Liar, Liar, House on Fire: What I Learn from Complaining Customers


Each week I hear directly from about 15-20 complaining customers. They mostly Google me or find me through the list of PR people on Sprint.com. Sometimes reporters contact me on their behalf.

For the most part, I funnel these folks straight into customer care so the experts can immediately begin to solve their problems. This frees up my time so I can deal with reporters and it gets the customers in the hands of the customer service pros — BTW, I’m not one by any stretch. I know just enough to be dangerous.
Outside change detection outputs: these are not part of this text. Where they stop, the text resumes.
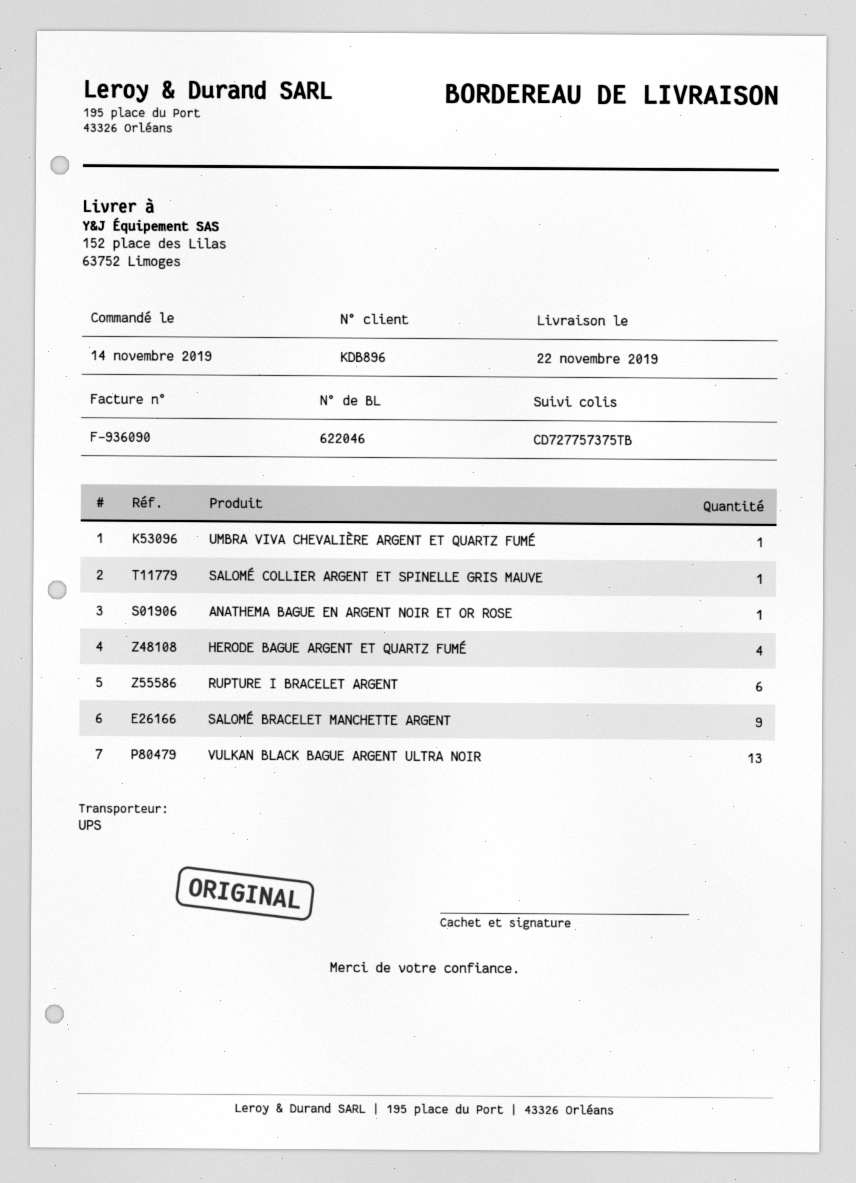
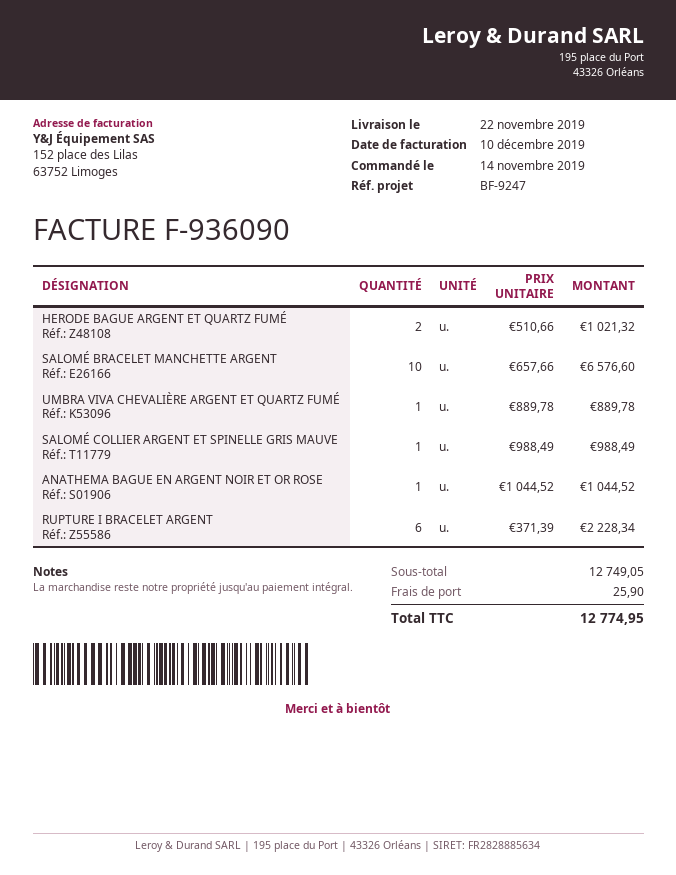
HERODE BAGUE ARGENT ET QUARTZ FUMÉ: 4 -> 2
SALOMÉ BRACELET MANCHETTE ARGENT: 9 -> 10
VULKAN BLACK BAGUE ARGENT ULTRA NOIR: 13 -> none

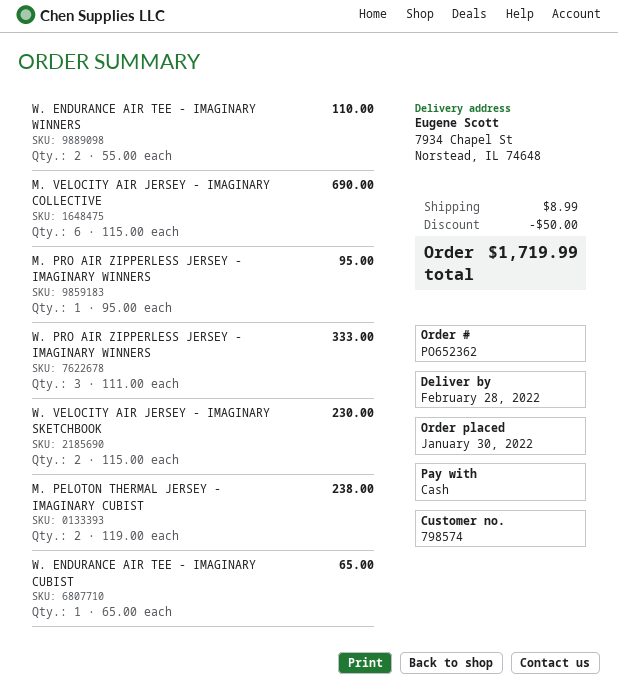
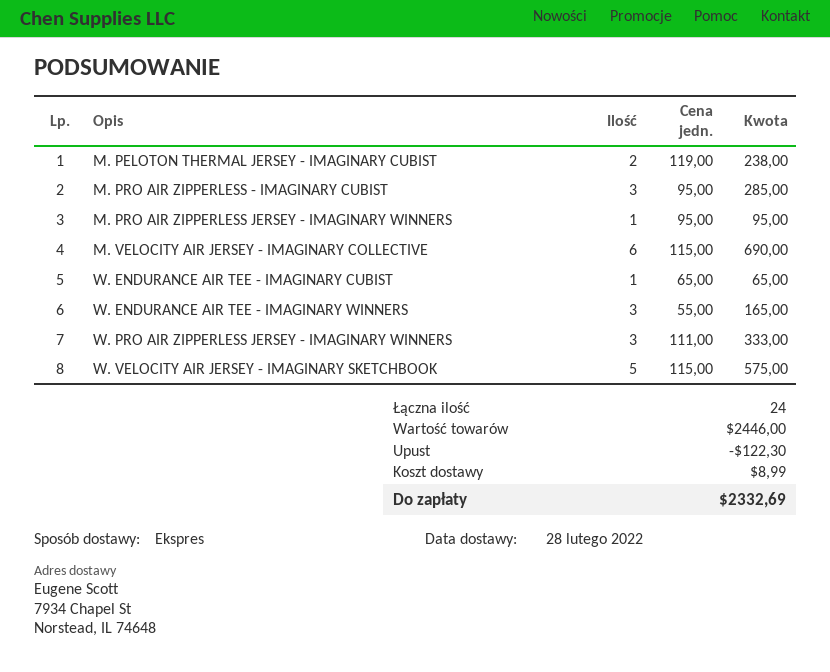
W. ENDURANCE AIR TEE - IMAGINARY WINNERS: 2 x 55.00 = 110.00 -> 3 x 55.00 = 165.00
W. VELOCITY AIR JERSEY - IMAGINARY SKETCHBOOK: 2 x 115.00 = 230.00 -> 5 x 115.00 = 575.00
M. PRO AIR ZIPPERLESS - IMAGINARY CUBIST: none -> 3 x 95.00 = 285.00
discount: 50.00 -> 122.30
total: 1719.99 -> 2332.69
Almost to a person, I will say the vast majority of customers who contact me are polite and easy to deal with – they just want their issue resolved. But every once in a while I hear from a customer who yells, has unreasonable expectations of what we can do to fix their issues or simply lies to try to get what they want.
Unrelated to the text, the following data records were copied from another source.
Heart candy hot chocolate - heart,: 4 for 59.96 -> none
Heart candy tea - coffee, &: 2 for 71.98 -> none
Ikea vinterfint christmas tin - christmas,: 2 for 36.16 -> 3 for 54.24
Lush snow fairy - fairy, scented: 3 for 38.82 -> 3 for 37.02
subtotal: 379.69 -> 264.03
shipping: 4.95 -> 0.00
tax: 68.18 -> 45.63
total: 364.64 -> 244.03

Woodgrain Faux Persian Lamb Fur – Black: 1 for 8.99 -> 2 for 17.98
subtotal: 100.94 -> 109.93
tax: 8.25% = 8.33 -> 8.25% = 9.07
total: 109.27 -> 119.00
My all time favorite was the guy whose house burned down in 2005. His local morning paper did a story about it and the local TV station decided to cover it for the evening news.  The man, who was our customer, claimed to the TV reporter that he wasn’t able to call 911 from his Nextel phone and that’s why his house burned down — the fire department was slow to arrive because he had to use a neighbor’s phone to call 911.

Because of our “failing” network and “faulty” phone, the TV reporter was planning to say on the news that night, this man lost his home. (The newspaper didn’t cover that angle with their story that morning, BTW.)
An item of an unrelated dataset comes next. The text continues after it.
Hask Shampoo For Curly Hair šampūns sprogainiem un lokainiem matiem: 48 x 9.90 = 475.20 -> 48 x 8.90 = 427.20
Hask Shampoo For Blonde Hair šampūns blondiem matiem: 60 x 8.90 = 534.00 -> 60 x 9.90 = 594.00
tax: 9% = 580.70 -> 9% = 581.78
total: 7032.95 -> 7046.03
Here’s how I spent the next 6 hours:

  • Within minutes, I dispatched the network team to physically inspect the cell tower which would have handled the 911 call — everything was in working order.
  • They then pulled the maintenance records for the cell tower — we had regular inspection paperwork like clockwork going back 10 years in our warehouse.
  • Then we pulled his call detail records from our computer database — we had records of a 911 call being made from his phone and handled by that tower at the time of the fire.
  • Then we contacted the county 911 dispatch to see if they could pull the audio tapes of the call. They could and they emailed me the WAV file of the customer calling 911 from his Nextel saying that his house was burning down. The dispatcher stayed on the phone until firefighters arrived.

What motivated this customer to lie to the TV reporter that a “faulty” Nextel phone was responsible for his burned down house? A lack of adequate homeowners insurance? A desire to be on TV? I don’t know.

But the TV reporter in question did not believe a word I said despite frequent updates through the day. He was preparing to run a story blaming us for the fire up until I produced the 911 WAV file about 2 hours before air time.  Even though I had shared Call Detail records confirming the call had been made and I had shared all the earlier evidence, he still wasn’t convinced until I emailed the WAV file.

Then, after hearing the WAV file, he didn’t even apologize for making me jump through hoops. He just dropped the story altogether on the customer, who I dubbed, “Liar, Liar, House on Fire.”

So what did I learn?

  • That occasionally some customers lie rather than admit the whole truth of a situation.
  • That local TV news reporters in small markets are under incredible pressure to produce sensational news and they won’t let the facts get in the way if the pressure from the boss is too great.
  • And that as a huge corporation, the general public presumes we’re guilty until proven innocent in most all cases of a complaining customer. Seldom does the public begin with the assumption that there two sides to every story.

Granted, this example is extreme, but I share this one, to show that sometimea, the big bad company has to work awfully hard to prove its innocence.

I wonder if I still have the WAV file?